In any case, there are proposals (many of which have been made before) that would drastically affect estate tax planning. Many of the components of the proposals include restrictions on estate tax planning similar to those contained in President Obama’s Greenbook. The climate has also changed. There is an increasing chorus of complaints to the effect that the “wealthy are not paying their share of taxes.” This sentiment may have been compounded by the recent scandal of wealthy and famous people paying bribes to secure college acceptances for their children. Overall, this environment should cause worry for those of wealth and motivate them to act while they can. And because most estate tax planning typically takes years to produce significant positive results, it seems appropriate for practitioners to consider that impact of the proposals on their clients, advise them of potential changes and, at least in many cases, encourage them to act now. There are also significant benefits to beginning planning earlier, rather than waiting for more certainty that the law might in fact change. Every practitioner remembers the rushed transactions at the end of 2012 when it was believed that the exemption might decline from $5 million inflation adjusted to $1 million in 2013. Many of the plans were implemented with inadequate thought and planning, too short of a duration between asset transfers and trust funding and more. These problems were not the result of practitioners and clients both not knowing the risks, but rather were the inevitable result of the compressed time frame during which planning had to be completed. No one should want a repeat of that scenario.

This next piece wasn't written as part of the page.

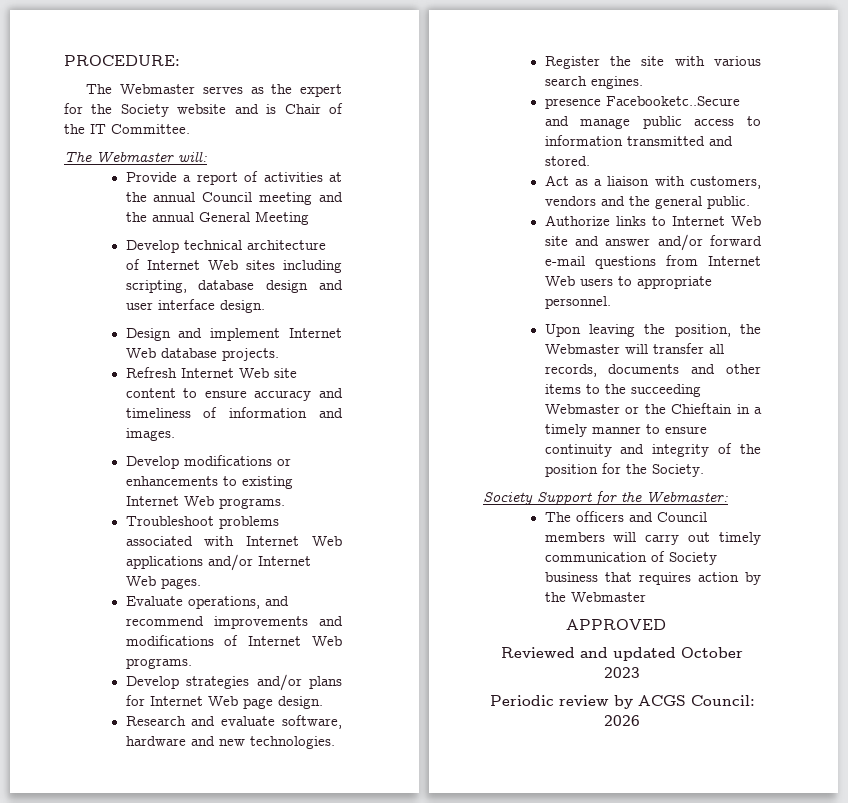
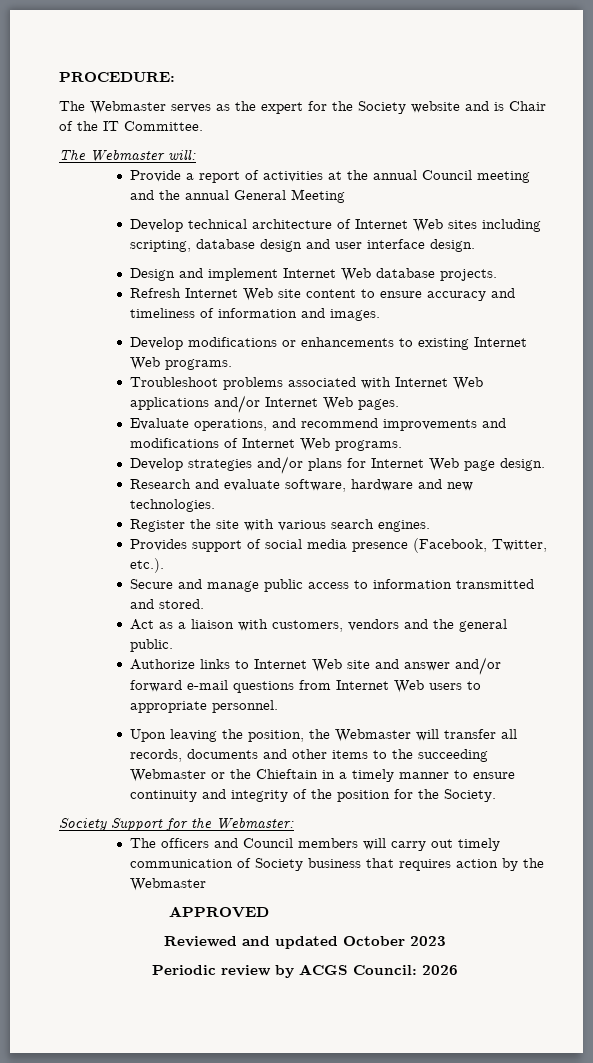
- presence Facebooketc..Secure and manage public access to information transmitted and stored.
+ Provides support of social media presence (Facebook, Twitter, etc.).
+ Secure and manage public access to information transmitted and stored.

One set of proposals is set forth in Senate Bill S. 309 introduced by Bernie Sanders. S.309 — 116th Congress (2019-2020), dubbed "For the 99.8 Percent Act" (“Proposal”). The title alone reinforces the anti-wealthy sentiment that seems to be growing. Here are some highlights of the bill and a brief discussion as to what the changes mean for certain clients and, perhaps, what they should do.
Drastic Reduction in Exemptions. A significant one and, perhaps, one likely to be adopted would be the reduction in the estate tax exemption to $3.5 million, the level that existed in 2009. So immediately about $8 million of exemption would be lost (forever). Moreover, the gift tax exemption would be reduced to $1 million. Many property owners have already used that much exemption so further gift tax free transfers could not be made except under alternatives such as the gift tax annual exclusion which also would be limited. The $1 million gift exemption might suggest that practitioners would have to deploy GRATs, FLPs/LLCs with discounts, note sales and other techniques to shift wealth from much more moderate estates. But the Act restricts or eliminates many of those techniques as well. The result will be a much costlier, and difficult to plan for, transfer tax system.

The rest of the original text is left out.